- What to work on
Please write out all the data that follows exactly, without the pictures.
[Start of Attachment]
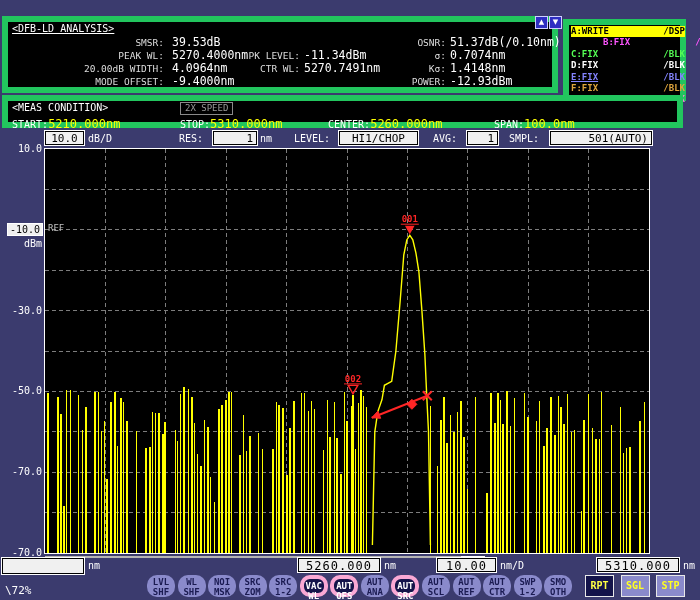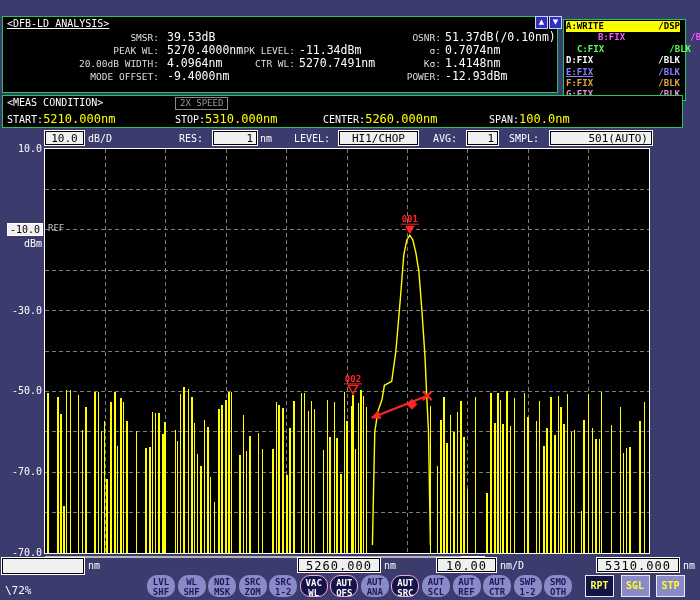--- a/index.html
+++ b/index.html
@@ -12,7 +12,7 @@
   .diamond{position:absolute;left:66px;top:2px;color:#ffd400;font-size:10px;font-family:"DejaVu Sans",sans-serif;}
   .apptitle{position:absolute;left:92px;top:2px;font-size:11px;color:#e6e6e6;letter-spacing:0.5px;white-space:nowrap;}
   .datetime{position:absolute;right:4px;top:2px;font-size:11px;color:#fff;white-space:nowrap;}
-  .panel{position:absolute;background:#000;border:1px solid #22c55e;box-sizing:border-box;}
+  .panel{position:absolute;background:#000;border:6px solid #22c55e;box-sizing:border-box;}
   .an-title{position:absolute;left:4px;top:1px;font-size:10px;text-decoration:underline;white-space:nowrap;}
   .an-label{position:absolute;font-size:9.5px;text-align:right;color:#ddd;white-space:nowrap;line-height:13px;}
   .an-value{position:absolute;font-size:11.5px;color:#fff;white-space:nowrap;line-height:13px;}

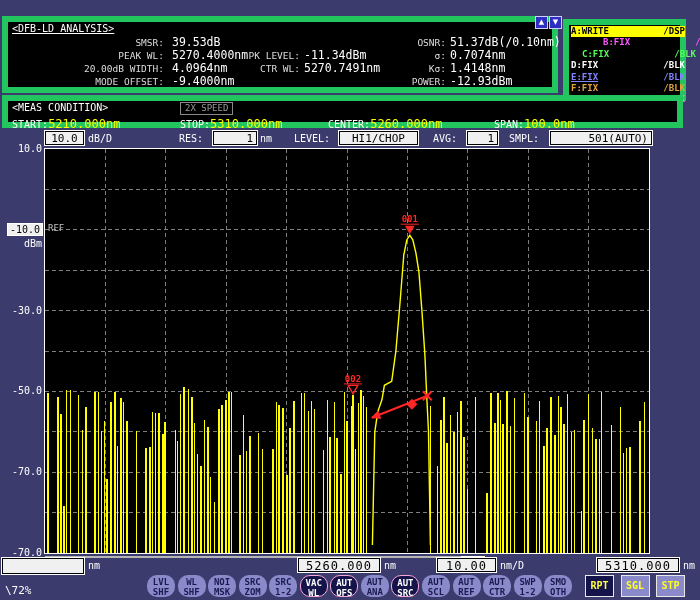--- a/index.html
+++ b/index.html
@@ -86,7 +86,7 @@
   <div class="panel" style="left:563px;top:19px;width:123px;height:82px;" id="legend">
       <div class="legend-row" style="top: 1px; color: rgb(0, 0, 0); background: rgb(255, 255, 0);"><span>A:WRITE</span><span class="mode">/DSP</span></div>
       <div class="legend-row" style="top: 12.4px; color: rgb(255, 85, 255); margin-left: 32px;"><span>B:FIX</span><span class="mode">/BLK</span></div>
-      <div class="legend-row" style="top: 23.8px; color: rgb(85, 255, 85); margin-left: 11px;"><span>C:FIX</span><span class="mode">/BLK</span></div>
+      <div class="legend-row" style="top: 23.8px; color: rgb(85, 255, 85);"><span>C:FIX</span><span class="mode">/BLK</span></div>
       <div class="legend-row" style="top: 35.2px; color: rgb(255, 255, 255);"><span>D:FIX</span><span class="mode">/BLK</span></div>
       <div class="legend-row" style="top: 46.6px; color: rgb(132, 132, 255); text-decoration: underline;"><span>E:FIX</span><span class="mode">/BLK</span></div>
       <div class="legend-row" style="top: 58px; color: rgb(223, 165, 61);"><span>F:FIX</span><span class="mode">/BLK</span></div>

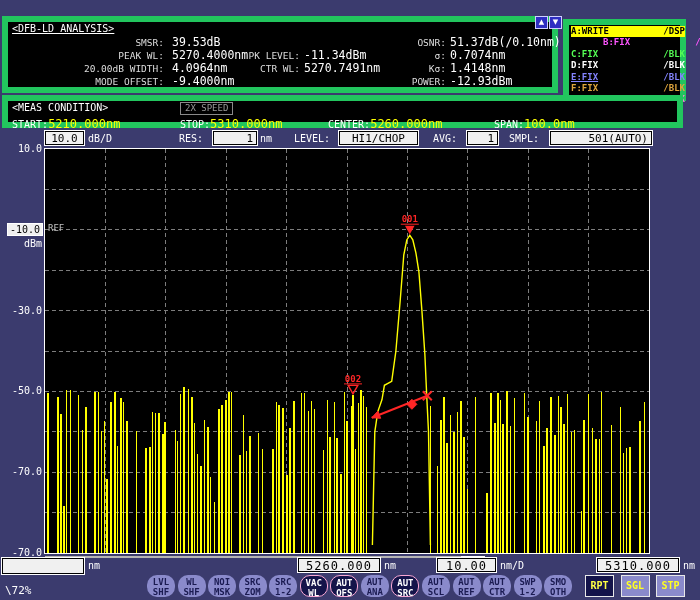--- a/index.html
+++ b/index.html
@@ -42,7 +42,7 @@
   .skey{position:absolute;top:575px;width:28px;height:22px;font-size:9px;font-weight:bold;line-height:10px;
     text-align:center;padding-top:2px;box-sizing:border-box;cursor:pointer;white-space:pre-line;border-radius:10px;}
   .skey.normal{background:#8a8acb;color:#1b1b52;}
-  .skey.active{background:#14144a;color:#fff;border:1px solid #f9a8d4;}
+  .skey.active{background:#14144a;color:#fff;border:4px solid #f9a8d4;}
   .swkey{position:absolute;top:575px;width:29px;height:22px;font-size:10px;font-weight:bold;
     text-align:center;line-height:20px;box-sizing:border-box;border:1px solid #e8e8e8;cursor:pointer;}
   .swkey.dark-yellow{background:#14144a;color:#ffff44;}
[End of Attachment]
- Result for this task
--- a/index.html
+++ b/index.html
@@ -12,7 +12,7 @@
   .diamond{position:absolute;left:66px;top:2px;color:#ffd400;font-size:10px;font-family:"DejaVu Sans",sans-serif;}
   .apptitle{position:absolute;left:92px;top:2px;font-size:11px;color:#e6e6e6;letter-spacing:0.5px;white-space:nowrap;}
   .datetime{position:absolute;right:4px;top:2px;font-size:11px;color:#fff;white-space:nowrap;}
-  .panel{position:absolute;background:#000;border:1px solid #22c55e;box-sizing:border-box;}
+  .panel{position:absolute;background:#000;border:6px solid #22c55e;box-sizing:border-box;}
   .an-title{position:absolute;left:4px;top:1px;font-size:10px;text-decoration:underline;white-space:nowrap;}
   .an-label{position:absolute;font-size:9.5px;text-align:right;color:#ddd;white-space:nowrap;line-height:13px;}
   .an-value{position:absolute;font-size:11.5px;color:#fff;white-space:nowrap;line-height:13px;}

--- a/index.html
+++ b/index.html
@@ -86,7 +86,7 @@
   <div class="panel" style="left:563px;top:19px;width:123px;height:82px;" id="legend">
       <div class="legend-row" style="top: 1px; color: rgb(0, 0, 0); background: rgb(255, 255, 0);"><span>A:WRITE</span><span class="mode">/DSP</span></div>
       <div class="legend-row" style="top: 12.4px; color: rgb(255, 85, 255); margin-left: 32px;"><span>B:FIX</span><span class="mode">/BLK</span></div>
-      <div class="legend-row" style="top: 23.8px; color: rgb(85, 255, 85); margin-left: 11px;"><span>C:FIX</span><span class="mode">/BLK</span></div>
+      <div class="legend-row" style="top: 23.8px; color: rgb(85, 255, 85);"><span>C:FIX</span><span class="mode">/BLK</span></div>
       <div class="legend-row" style="top: 35.2px; color: rgb(255, 255, 255);"><span>D:FIX</span><span class="mode">/BLK</span></div>
       <div class="legend-row" style="top: 46.6px; color: rgb(132, 132, 255); text-decoration: underline;"><span>E:FIX</span><span class="mode">/BLK</span></div>
       <div class="legend-row" style="top: 58px; color: rgb(223, 165, 61);"><span>F:FIX</span><span class="mode">/BLK</span></div>

--- a/index.html
+++ b/index.html
@@ -42,7 +42,7 @@
   .skey{position:absolute;top:575px;width:28px;height:22px;font-size:9px;font-weight:bold;line-height:10px;
     text-align:center;padding-top:2px;box-sizing:border-box;cursor:pointer;white-space:pre-line;border-radius:10px;}
   .skey.normal{background:#8a8acb;color:#1b1b52;}
-  .skey.active{background:#14144a;color:#fff;border:1px solid #f9a8d4;}
+  .skey.active{background:#14144a;color:#fff;border:4px solid #f9a8d4;}
   .swkey{position:absolute;top:575px;width:29px;height:22px;font-size:10px;font-weight:bold;
     text-align:center;line-height:20px;box-sizing:border-box;border:1px solid #e8e8e8;cursor:pointer;}
   .swkey.dark-yellow{background:#14144a;color:#ffff44;}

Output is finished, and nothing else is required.